Lewisville City Council approves retiree incentive program as strategy in midst of financial strain caused by coronavirus
Lewisville City Council unanimously approved a new retiree incentive program at a May 4 meeting in an attempt to reduce expenditures while avoiding layoffs and furloughs in the midst of financial strain caused by COVID-19. (Anna Herod/Community Impact Newspaper)
For those who participate in the program, the city will waive the cost of the employee’s retiree insurance for two years so long as they use the city’s insurance plan. The program would pay for two years worth of AARP premiums for retirees older than 65. It will only be available to civilian employees.
According to city officials, 77 city employees would be eligible for this program.

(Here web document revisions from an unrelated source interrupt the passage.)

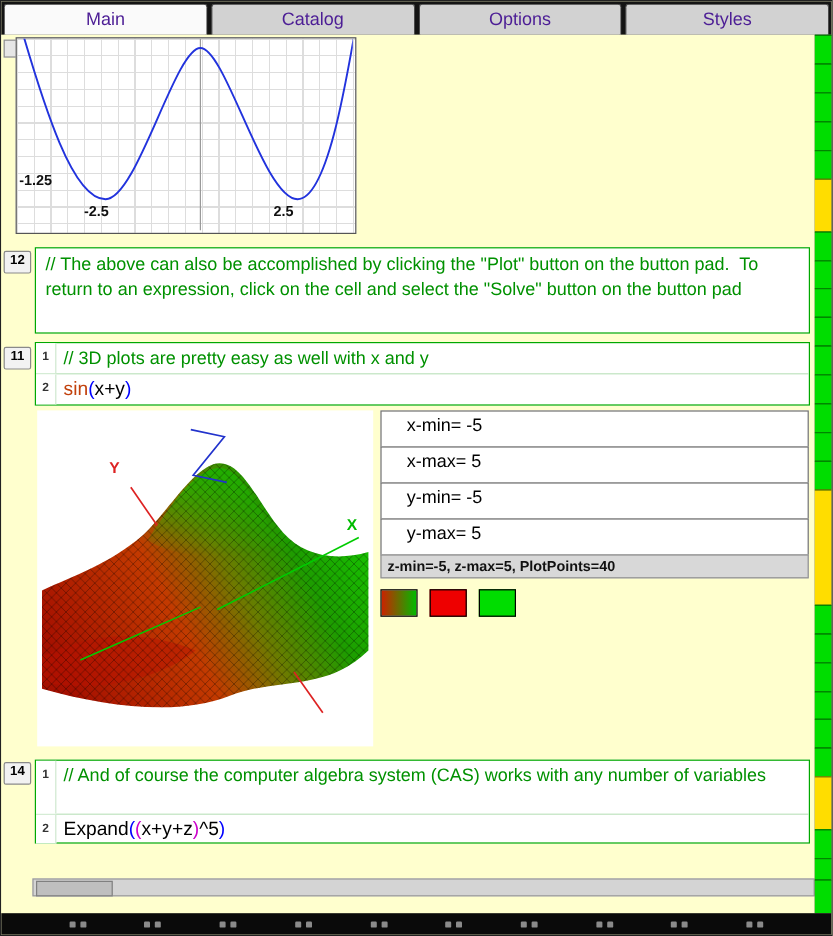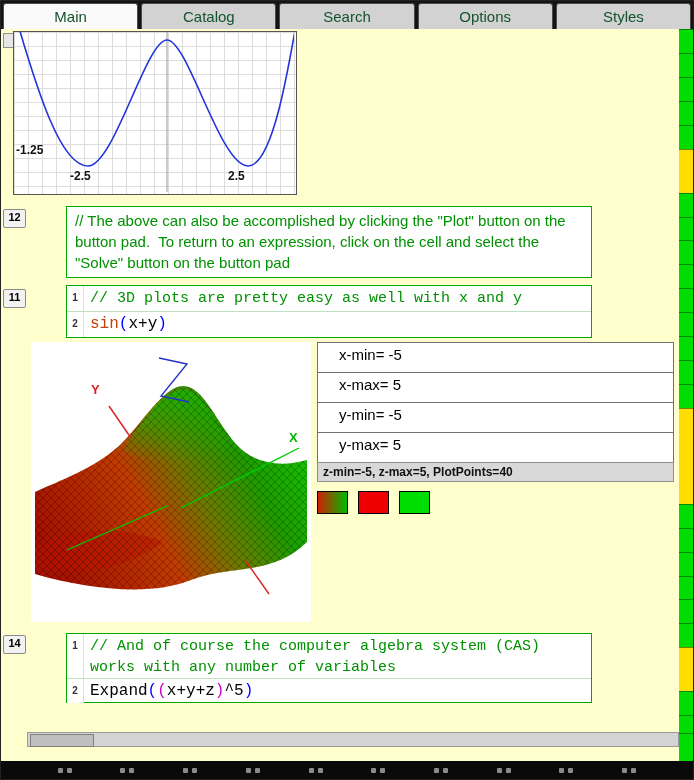--- a/index.html
+++ b/index.html
@@ -12,7 +12,7 @@
           display:flex;gap:3px;padding:2px 2px 0 2px;box-sizing:border-box;}
   .tab{flex:1;background:#d2d2d2;border:1px solid #4a4a4a;border-bottom:none;
        border-radius:3px 3px 0 0;display:flex;align-items:center;justify-content:center;
-       font-size:15px;color:#14532d;cursor:pointer;}
+       font-size:15px;color:#4c1d95;cursor:pointer;}
   .tab.active{background:#fafafa;}
 
   

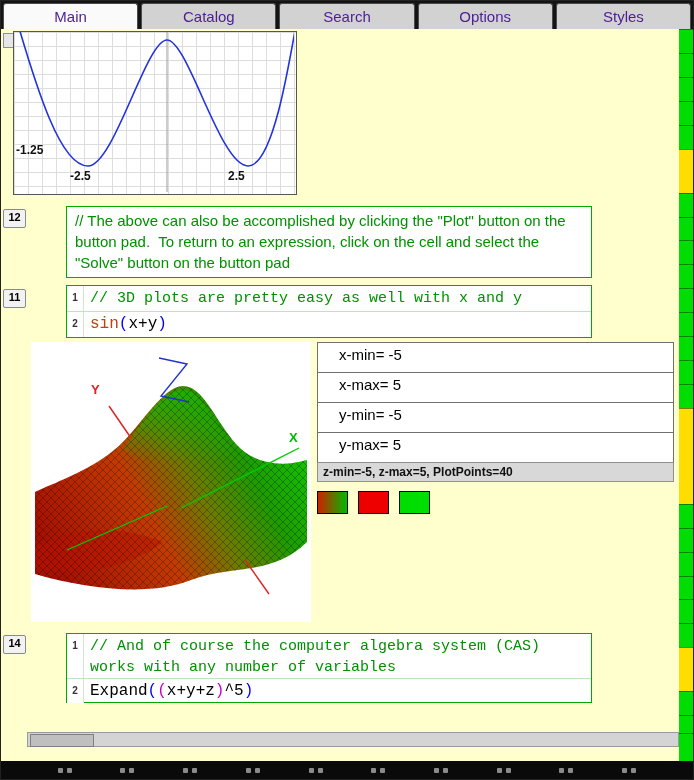--- a/index.html
+++ b/index.html
@@ -89,7 +89,6 @@
   <div class="tabbar">
     <div class="tab active">Main</div>
     <div class="tab">Catalog</div>
-    <div class="tab">Search</div>
     <div class="tab">Options</div>
     <div class="tab">Styles</div>
   </div>

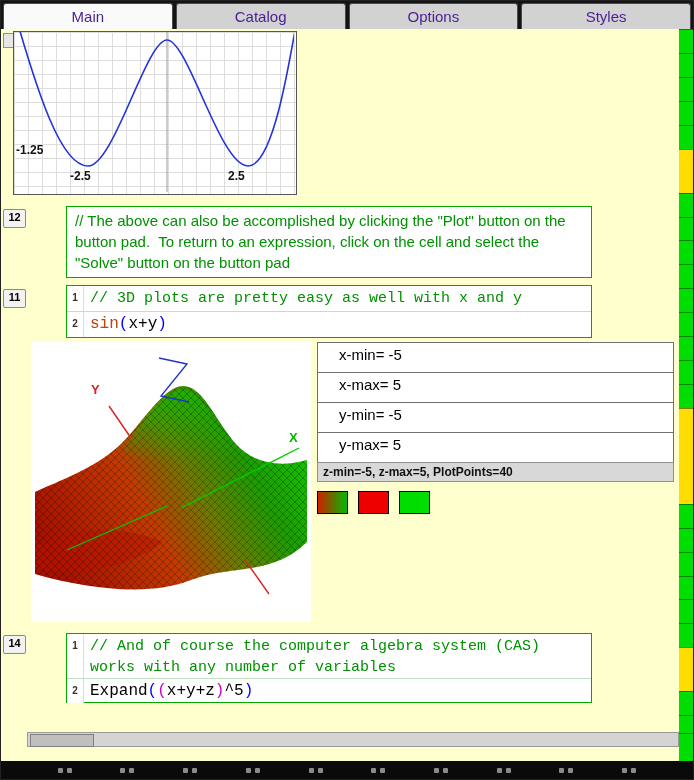--- a/index.html
+++ b/index.html
@@ -31,7 +31,7 @@
   .plot2d text{font-family:"Liberation Sans",sans-serif;font-size:12px;font-weight:bold;fill:#111;}
 
   
-  .cellbox{position:absolute;left:28px;width:526px;background:#fff;border:1px solid #00a800;box-sizing:border-box;margin-left:37px;}
+  .cellbox{position:absolute;left:28px;width:646px;background:#fff;border:1px solid #00a800;box-sizing:border-box;}
   .comment{color:#009100;font-size:15px;line-height:21px;white-space:pre-wrap;}
   .cell12{top:177px;height:72px;padding:3px 8px;}
   .crow{display:flex;align-items:stretch;border-bottom:1px solid #bfe3bf;}

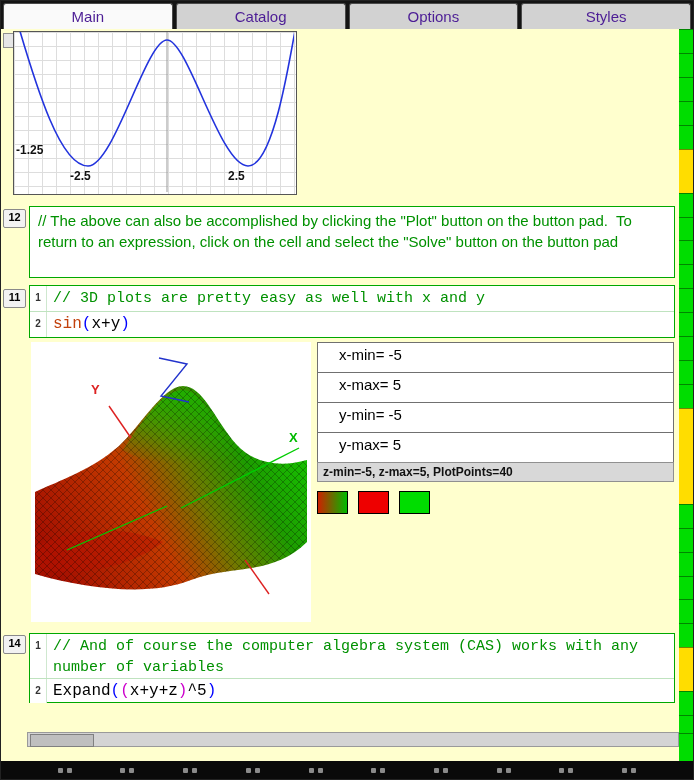--- a/index.html
+++ b/index.html
@@ -38,7 +38,7 @@
   .crow:last-child{border-bottom:none;}
   .rownum{width:16px;flex:0 0 16px;text-align:center;font-size:10px;font-weight:bold;color:#333;
           border-right:1px solid #cfe8cf;line-height:24px;background:#fff;}
-  .rowtext{flex:1;padding:2px 6px;font-family:Liberation Mono, monospace;}
+  .rowtext{flex:1;padding:2px 6px;}
   .expr{font-size:16px;line-height:21px;color:#000;}
   .cell13{top:256px;height:53px;}
   .cell13 .crow{height:25px;}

The eligible employees have until July 15 to accept or reject participation in the program. If they accept, they must retire by Sept. 30. Those who do not accept will not be protected from any potential furloughs or layoffs that might occur during the upcoming budgeting process for fiscal year 2020-21, according to officials.
“It is reasonable to assume that if the city offered these employees an incentive that would reduce the cost of their retiree insurance, 10-20% might retire prior to September 30, 2020,” a city memo stated. “The vacant positions created by the retirements would be evaluated to determine if they could be eliminated or reallocated to areas where there is a greater need.”
The program will not add any extra expenses to the upcoming budget but instead would result in a loss of revenue to the city’s health fund, according to the memo.
City Council also approved a midyear budget analysis. The analysis projected the city will experience a $10.2 million decrease in total revenue by the end of the fiscal year.
The lion's share of the revenue loss is due to reduced sales tax collections as a result of stay-at-home orders that were first enacted in March to help slow the spread of the coronavirus.
To help mitigate the revenue loss, the city has implemented a hiring freeze for all civilian positions. In addition, the city plans to reduce funding for capital improvement projects, one-time purchases and more.
Through mitigation efforts, the city expects to be able to save $8.2 million, according to the budget analysis. Despite the $10.2 million in projected revenue loss, the city expects to have $2 million left in the general fund by the end of the fiscal year.
Money from this fund will be used to pay off the projected $638,074 shortfall expected to occur under the original city budget due to loss of revenue, according to the analysis.
“Please keep in mind that the pandemic is an unprecedented, continually unfolding, and fluid event,” the analysis stated. “This makes it difficult to project future impacts. Our analysis is continually updated as information becomes available.”